First, we have tried everything, 6 vet visits (2 separate clinics in the past 4 weeks)...we think it started out from a brown recluse bite that instead of leading to necrotic tissue entered her blood stream and attacked her organs and nervous system. She is 15.5 years old and usually weighs about 50 pounds, I think she's down to 40 or less at this point. We took her back to the vet last Friday and she was having an "attack"...the blood work showed her hematocrit was 9%....he said she could go in a few hours. His best guess is that she has some sort of cancer or damage from the spider bite that is causing internal bleeding and there's nothing we can do for her, she's too weak/old for surgery and he suggested we put her down. She rebounded over the weekend and actually could stand again and ate some good home cooking, wouldn't touch her dog food...(nutramax)...but today we can tell by her gums/coloring (pale almost white) that she's having an attack...she hasn't urinated since 6am this morning (it's now 8pm) she's drinking a lot but I'm afraid it's her body's attempt to do something...I carried her outside to see if she could pee but she just collapsed...we have a bowl of water next to her and she's drinking it all up..other than her weakness she is not in pain..but I just don't want to put her to sleep in a vet's office, we'd like for her to pass at home and I've never had to do this.

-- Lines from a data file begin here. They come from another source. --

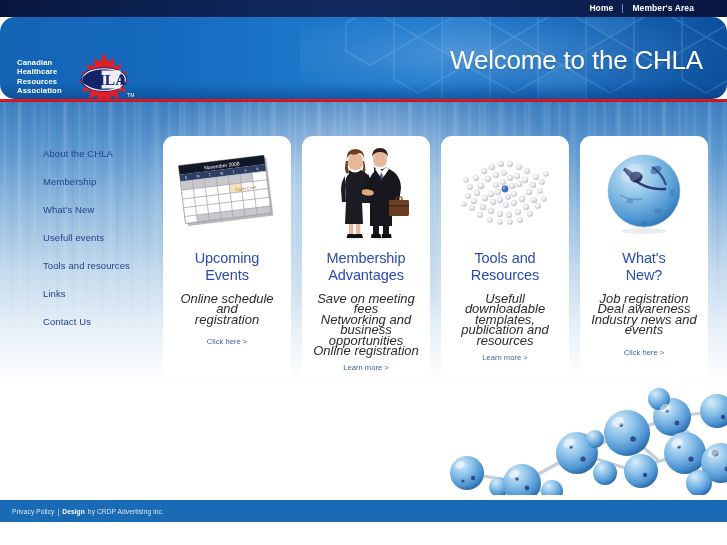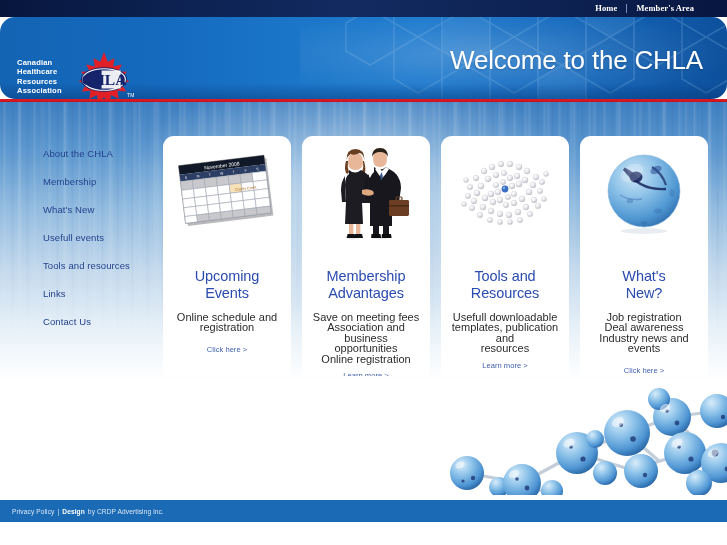"Home" #topbar { font-family: Liberation Serif, serif -> none }
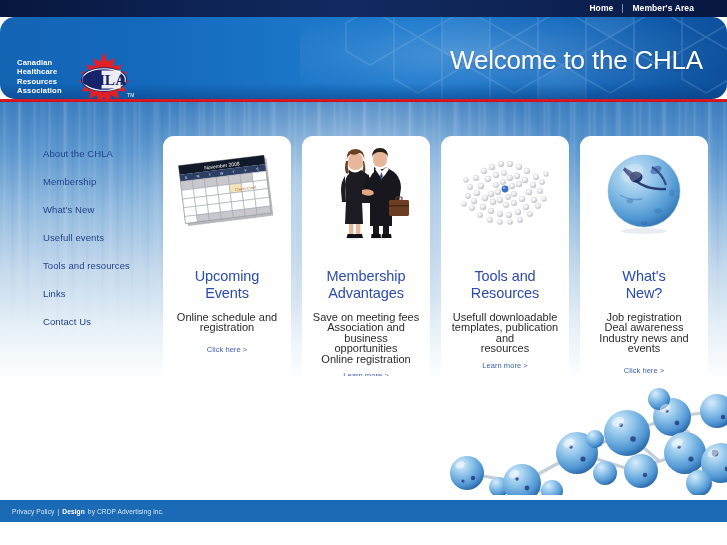"Upcoming" .card-title { margin-top: 24px -> 6px }
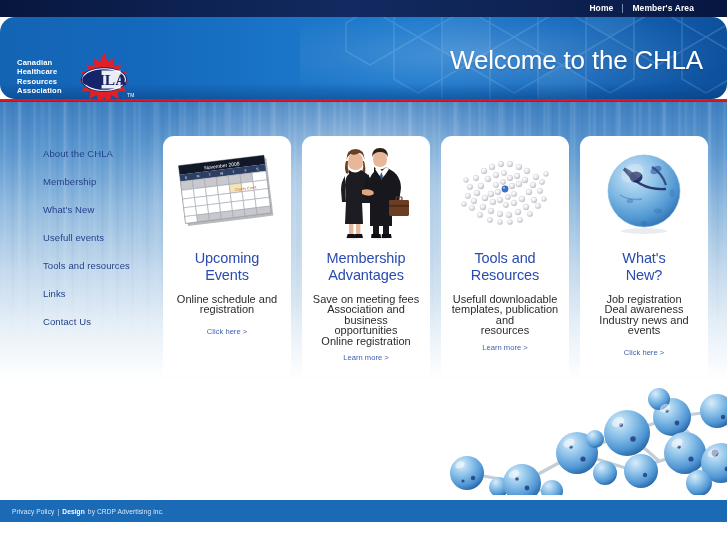"Online schedule and" .card-desc { font-size: 11px -> 13px; font-style: none -> italic }
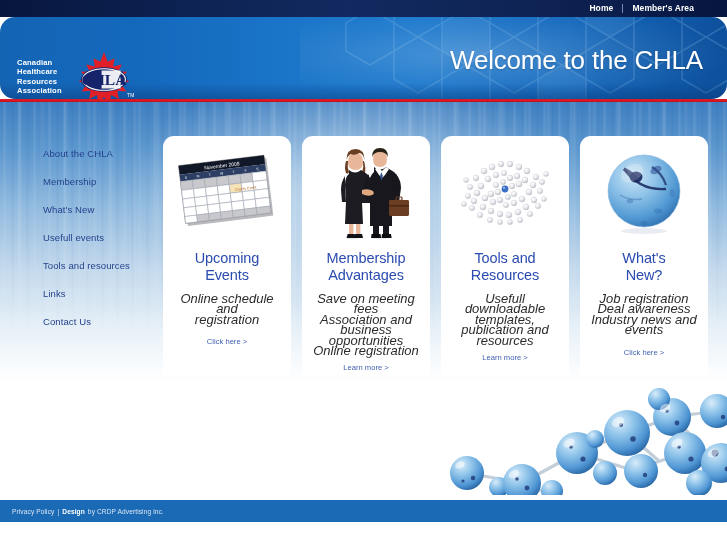"Association and business" div { text: Association -> Networking }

The doctor gave me a prescription of tramadol and said, there's no need to worry about dosing, just give her as many as I want...I think he was hinting that this would ease her out...but I know professionally he can't make that claim and I wondered if anyone here knew anything about tramadol and if it might help her....he said with anemia as bad as hers that she will struggle for air in the end and it will be a bad scene...part of me just wants her to rest...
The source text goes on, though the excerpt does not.